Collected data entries
----
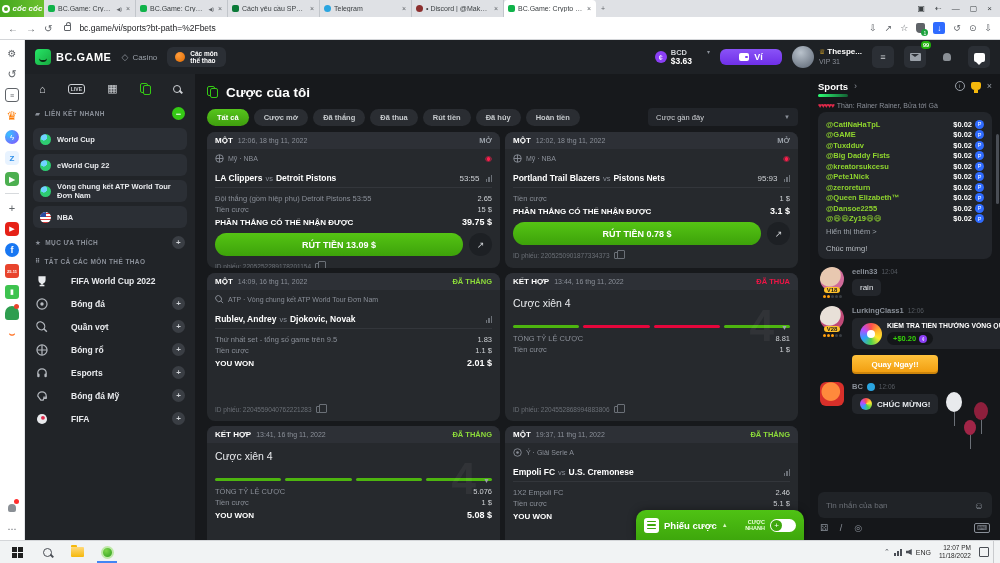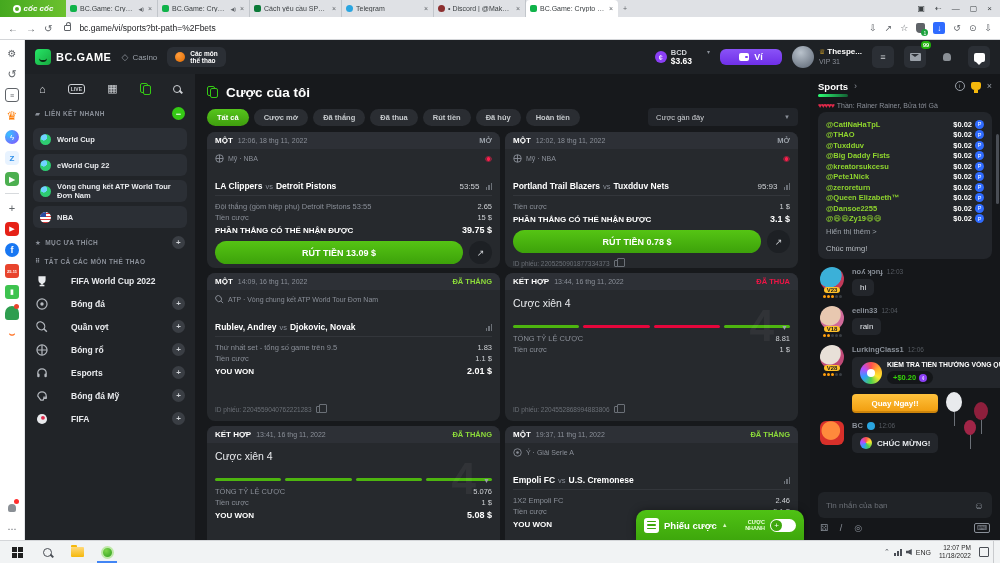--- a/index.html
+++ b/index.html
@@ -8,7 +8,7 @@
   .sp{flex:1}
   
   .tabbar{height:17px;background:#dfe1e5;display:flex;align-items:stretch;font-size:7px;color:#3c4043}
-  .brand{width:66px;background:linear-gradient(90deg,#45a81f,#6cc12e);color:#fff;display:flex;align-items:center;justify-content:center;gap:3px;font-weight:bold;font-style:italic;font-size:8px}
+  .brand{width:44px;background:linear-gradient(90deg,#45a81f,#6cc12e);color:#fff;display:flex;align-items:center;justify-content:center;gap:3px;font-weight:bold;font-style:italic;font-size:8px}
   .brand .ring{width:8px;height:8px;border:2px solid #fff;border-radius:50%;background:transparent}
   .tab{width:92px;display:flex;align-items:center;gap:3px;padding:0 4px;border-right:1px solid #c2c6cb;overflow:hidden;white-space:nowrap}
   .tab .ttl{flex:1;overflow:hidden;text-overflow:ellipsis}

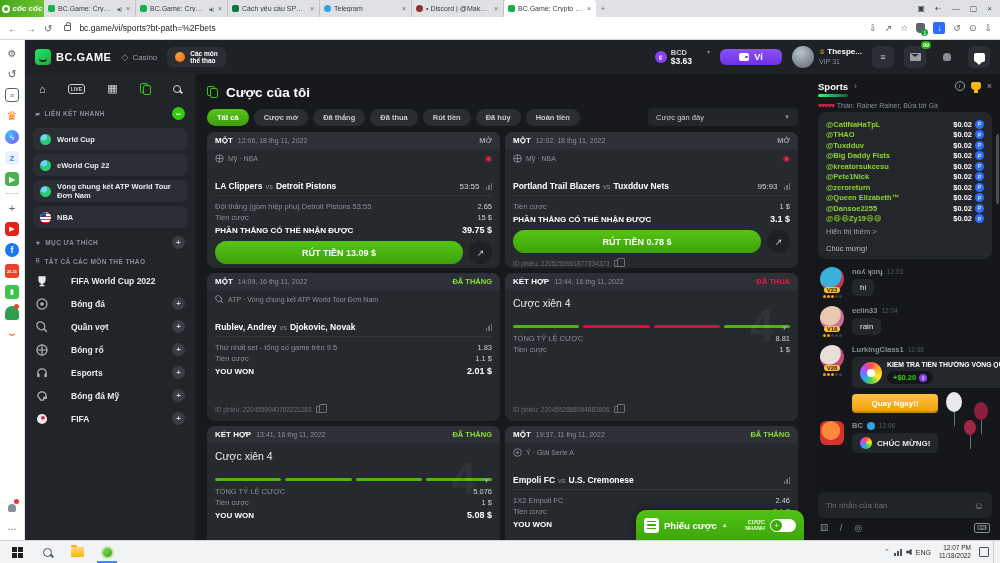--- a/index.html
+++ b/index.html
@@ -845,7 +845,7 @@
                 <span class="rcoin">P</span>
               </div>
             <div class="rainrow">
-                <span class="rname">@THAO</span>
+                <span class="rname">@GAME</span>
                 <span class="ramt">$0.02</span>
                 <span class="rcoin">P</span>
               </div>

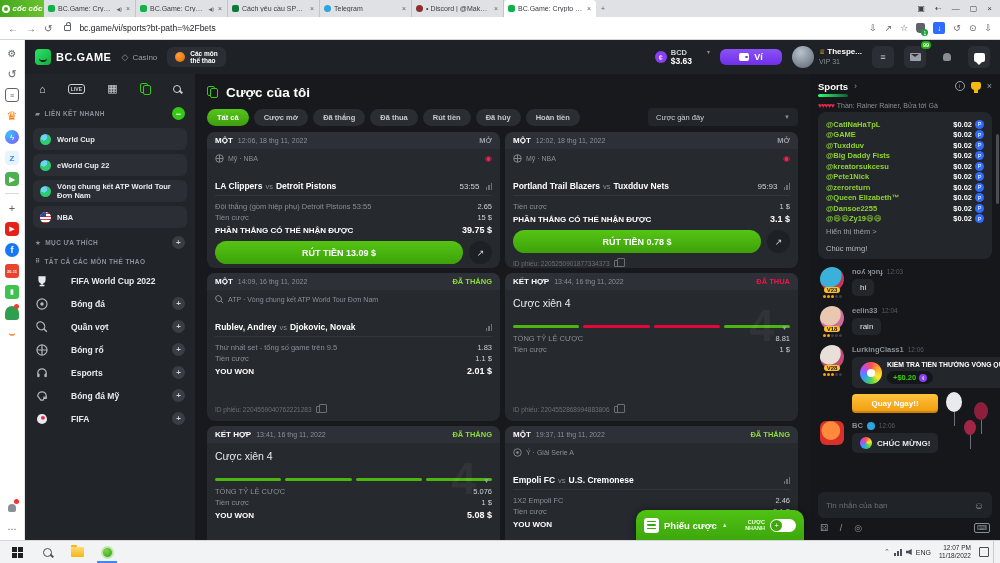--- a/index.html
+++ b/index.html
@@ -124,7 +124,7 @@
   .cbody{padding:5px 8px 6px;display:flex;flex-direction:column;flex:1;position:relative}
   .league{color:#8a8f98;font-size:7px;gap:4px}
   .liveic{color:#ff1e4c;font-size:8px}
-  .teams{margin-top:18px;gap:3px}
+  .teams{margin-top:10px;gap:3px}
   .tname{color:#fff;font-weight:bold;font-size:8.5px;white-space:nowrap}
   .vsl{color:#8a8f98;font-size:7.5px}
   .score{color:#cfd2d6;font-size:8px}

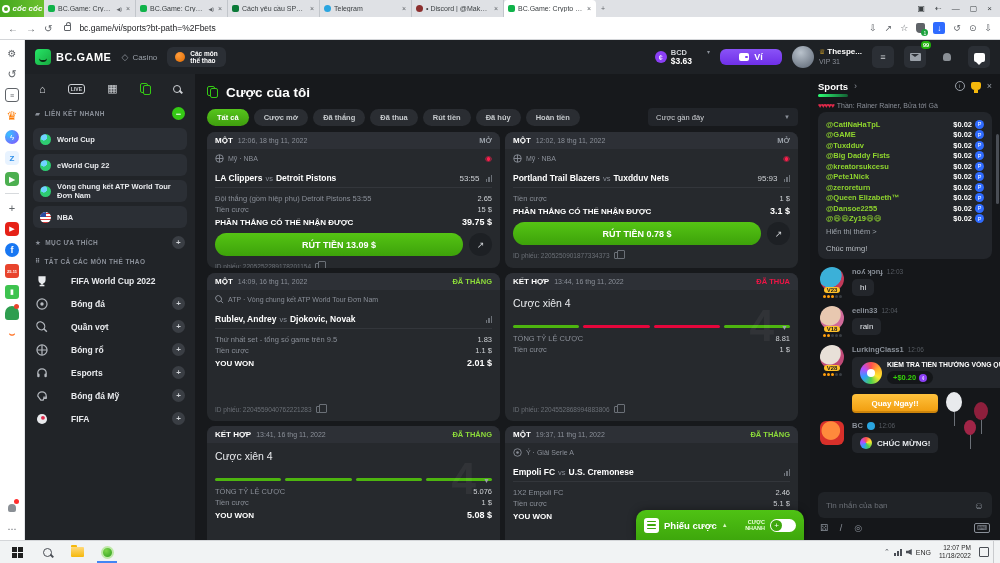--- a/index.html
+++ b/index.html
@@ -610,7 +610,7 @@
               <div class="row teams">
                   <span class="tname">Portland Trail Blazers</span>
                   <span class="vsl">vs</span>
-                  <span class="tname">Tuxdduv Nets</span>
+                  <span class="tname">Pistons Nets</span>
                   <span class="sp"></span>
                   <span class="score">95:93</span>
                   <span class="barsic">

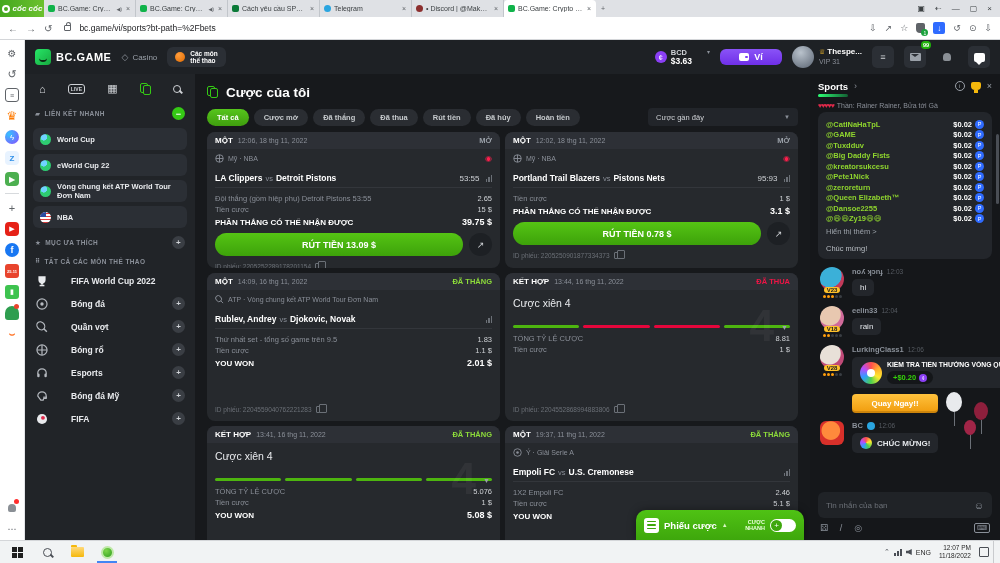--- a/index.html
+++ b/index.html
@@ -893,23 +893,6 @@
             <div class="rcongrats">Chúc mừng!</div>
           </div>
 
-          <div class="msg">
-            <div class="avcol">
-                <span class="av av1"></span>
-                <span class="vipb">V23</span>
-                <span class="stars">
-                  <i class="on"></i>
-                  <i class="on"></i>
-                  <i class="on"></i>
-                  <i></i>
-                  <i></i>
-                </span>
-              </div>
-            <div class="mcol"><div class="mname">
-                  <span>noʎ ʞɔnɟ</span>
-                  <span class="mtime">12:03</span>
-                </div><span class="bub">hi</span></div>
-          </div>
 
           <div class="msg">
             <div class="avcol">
----
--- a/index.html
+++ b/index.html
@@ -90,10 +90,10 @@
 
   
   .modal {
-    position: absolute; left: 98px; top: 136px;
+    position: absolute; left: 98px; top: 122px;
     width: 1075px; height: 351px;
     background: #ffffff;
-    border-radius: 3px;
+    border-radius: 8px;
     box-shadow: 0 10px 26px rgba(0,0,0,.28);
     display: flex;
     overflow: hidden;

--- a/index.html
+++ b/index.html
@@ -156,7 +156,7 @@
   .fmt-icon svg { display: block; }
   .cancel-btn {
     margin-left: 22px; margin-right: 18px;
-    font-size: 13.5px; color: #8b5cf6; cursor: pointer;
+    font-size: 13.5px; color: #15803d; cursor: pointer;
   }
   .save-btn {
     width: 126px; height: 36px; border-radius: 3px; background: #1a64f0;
----
Give the count of lines in the data above that hold the string "position", with no additional words.

→ **RESPONSE BELOW**: 3